Fig. 2 is the silver of the nuclear-shell structured nano-composite material of Coated With Hydroxyapatite silver nano-grain prepared by embodiment 1
Plasma diffusing W,Mo curve.
Fig. 3 is the uniform curve of experiment 1 and experiment 2 in bacteriostatic experiment, wherein, (a) is each material to Staphylococcus aureus
The Bactericidal curves of bacterium, (b) is Bactericidal curves of each material to Escherichia coli.

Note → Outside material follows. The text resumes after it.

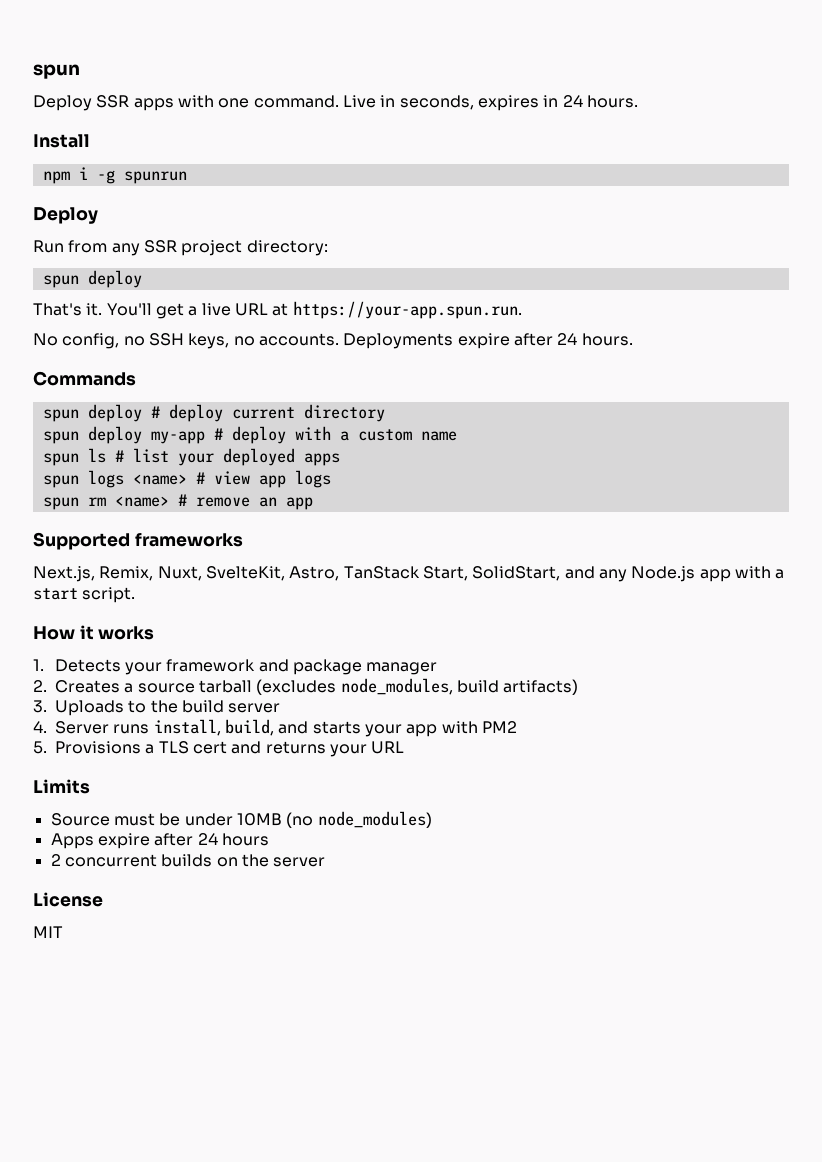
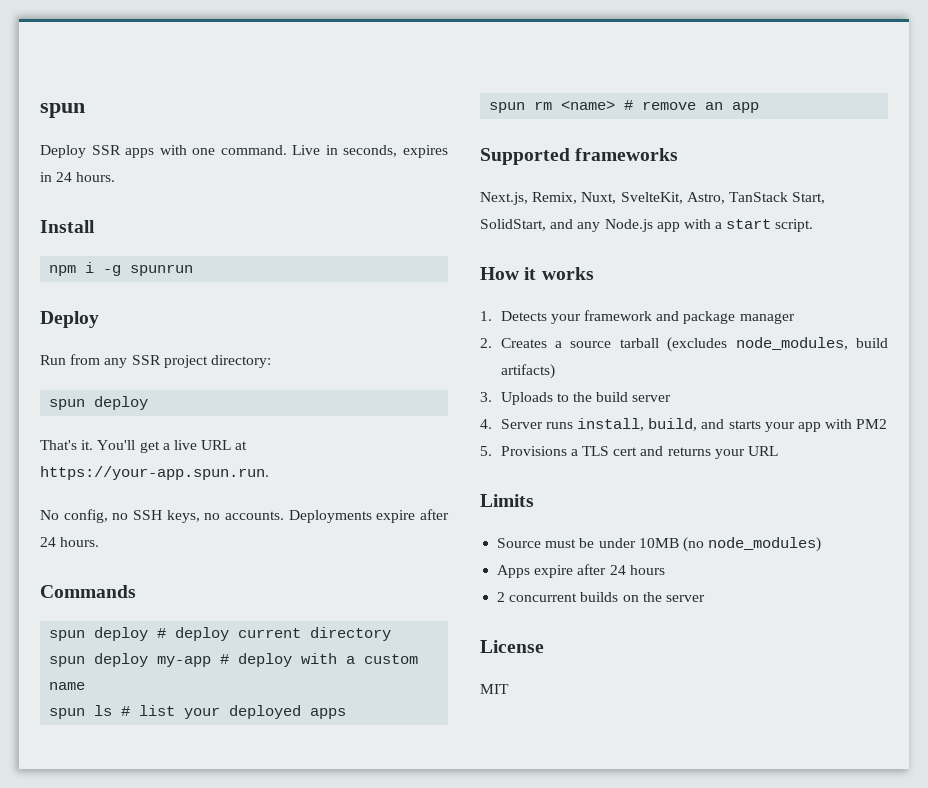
- spun logs <name> # view app logs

The fungistatic effect photo of experiment 3 in Fig. 4 bacteriostatic experiments, wherein (a), the corresponding material of (d) they are hydroxyapatite,
(b), (e) corresponding material is silver nano-grain, and (c), (f) material are the nucleocapsid knot of Coated With Hydroxyapatite silver nano-grain
Structure nano composite material;(a) the corresponding bacteriums of~(c) are Escherichia coli, and the corresponding bacteriums of (d)~(f) are Staphylococcus aureus
Bacterium.
Fig. 5 is the nuclear-shell structured nano-composite material of Coated With Hydroxyapatite silver nano-grain prepared by embodiment 1 to big
The antibacterial ring size that enterobacteria and staphylococcus aureus produce;Wherein, (a) is staphylococcus aureus, and (b) is Escherichia coli.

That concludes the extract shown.